(Web interface edit records)
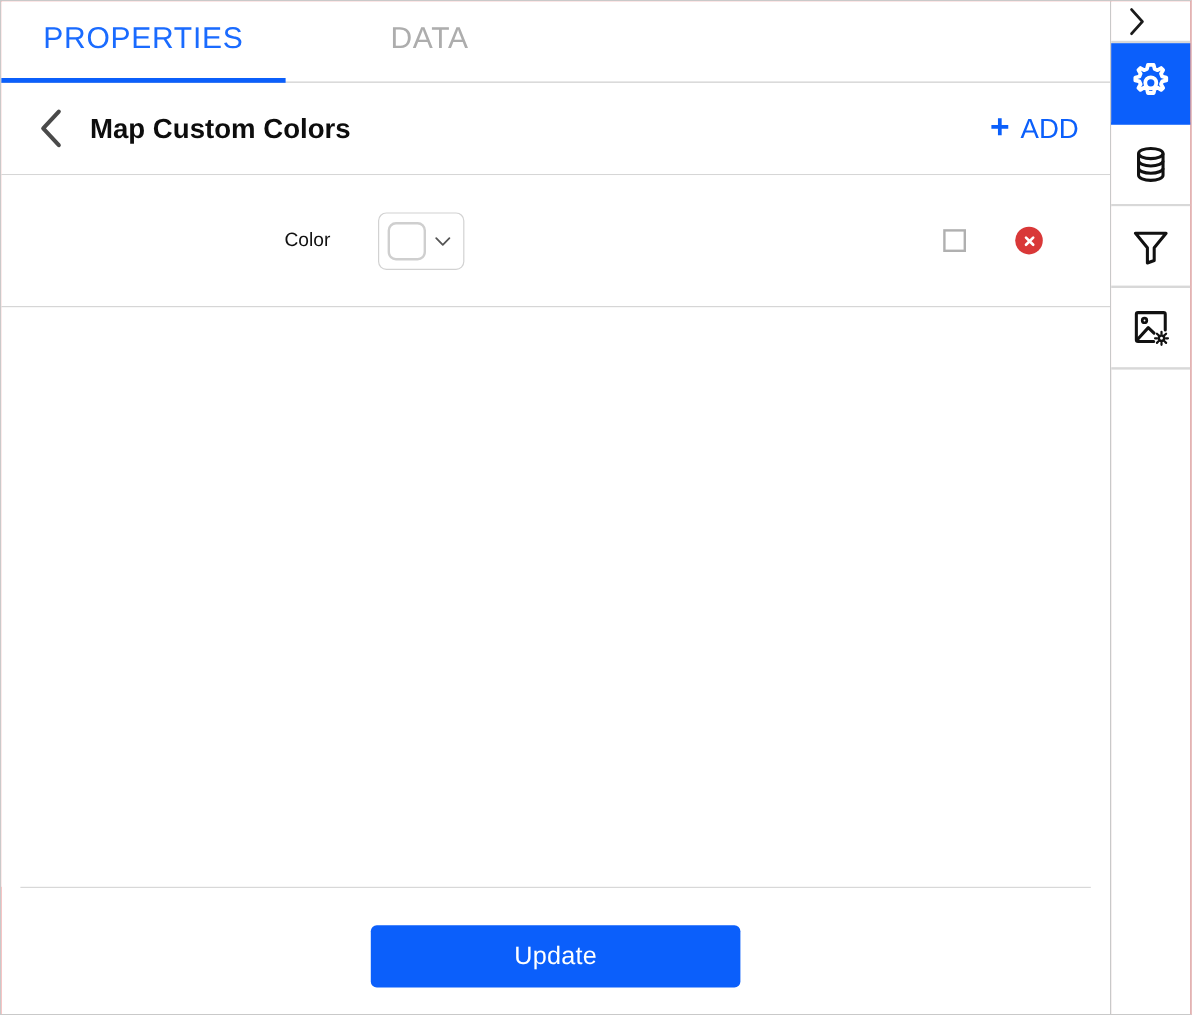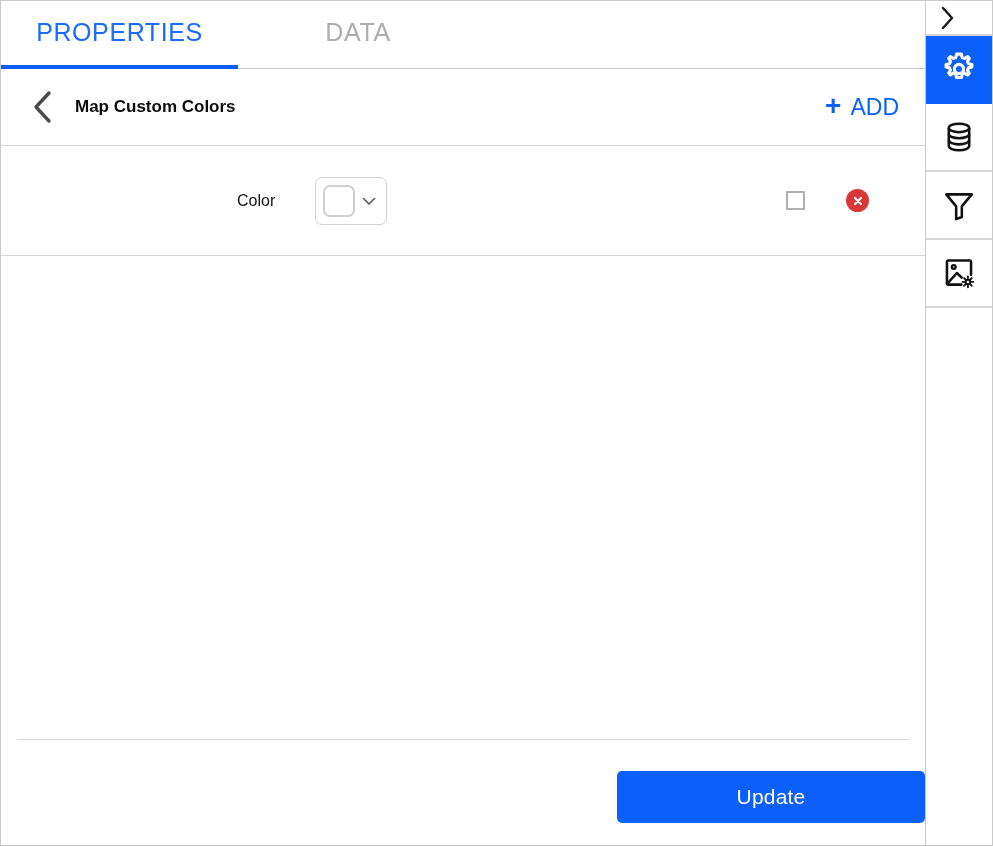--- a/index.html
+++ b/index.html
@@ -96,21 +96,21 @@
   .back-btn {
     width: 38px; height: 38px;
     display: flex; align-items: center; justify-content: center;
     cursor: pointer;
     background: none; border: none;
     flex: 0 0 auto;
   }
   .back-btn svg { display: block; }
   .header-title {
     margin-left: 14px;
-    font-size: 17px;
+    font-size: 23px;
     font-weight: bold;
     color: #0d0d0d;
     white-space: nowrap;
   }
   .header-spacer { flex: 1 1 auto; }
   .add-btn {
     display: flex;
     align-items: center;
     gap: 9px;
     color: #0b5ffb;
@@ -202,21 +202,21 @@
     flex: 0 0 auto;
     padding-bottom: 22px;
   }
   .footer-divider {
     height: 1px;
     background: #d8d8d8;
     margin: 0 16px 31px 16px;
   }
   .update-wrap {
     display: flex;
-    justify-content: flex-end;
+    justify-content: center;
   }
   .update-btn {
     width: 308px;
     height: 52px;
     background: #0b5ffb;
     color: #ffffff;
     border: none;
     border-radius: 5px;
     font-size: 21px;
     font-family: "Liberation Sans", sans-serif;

- _Exercise_: Provide the number of lines in the entries above on which the string "align" is found, and no other text.

- _Task response_: 2